[PROBLEM REQUIREMENTS]: Exact copy, no pictures: set down every entry below as written.

[DATA LISTING]:

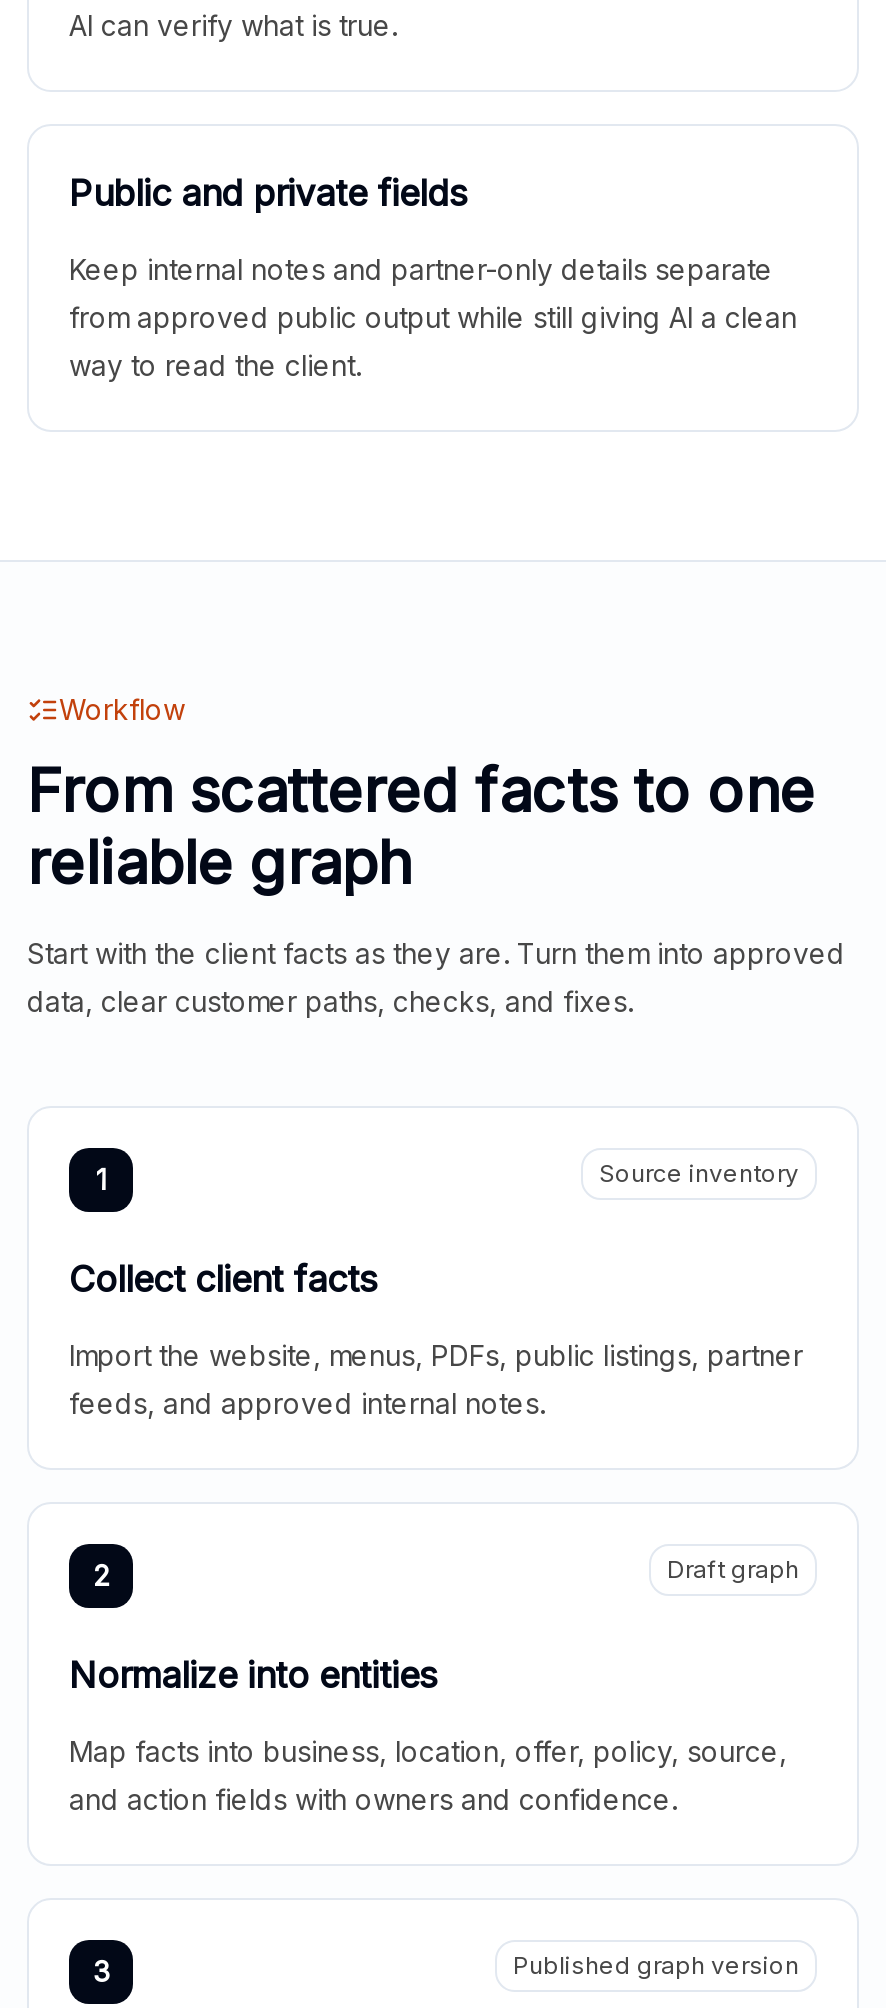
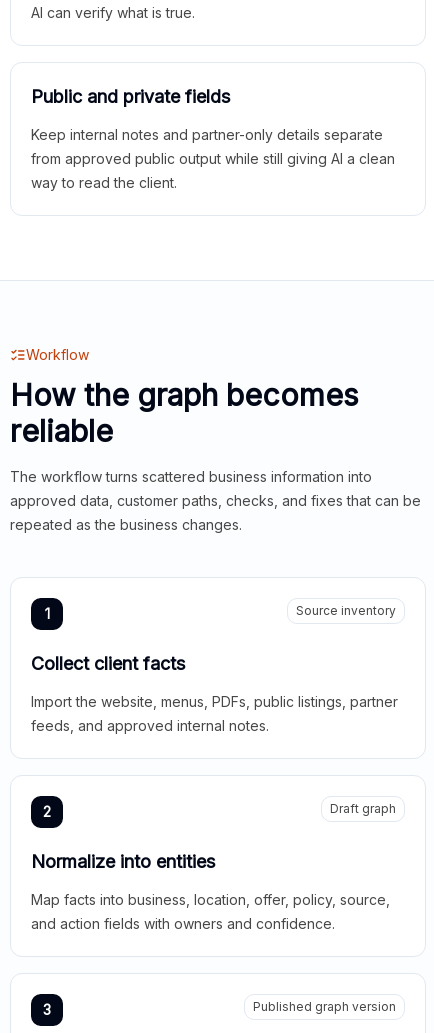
- From scattered facts to one
- reliable graph
+ How the graph becomes
+ reliable

- Start with the client facts as they are. Turn them into approved
- data, clear customer paths, checks, and fixes.
+ The workflow turns scattered business information into
+ approved data, customer paths, checks, and fixes that can be
+ repeated as the business changes.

[ANSWER SPACE]:
- From scattered facts to one
- reliable graph
+ How the graph becomes
+ reliable

- Start with the client facts as they are. Turn them into approved
- data, clear customer paths, checks, and fixes.
+ The workflow turns scattered business information into
+ approved data, customer paths, checks, and fixes that can be
+ repeated as the business changes.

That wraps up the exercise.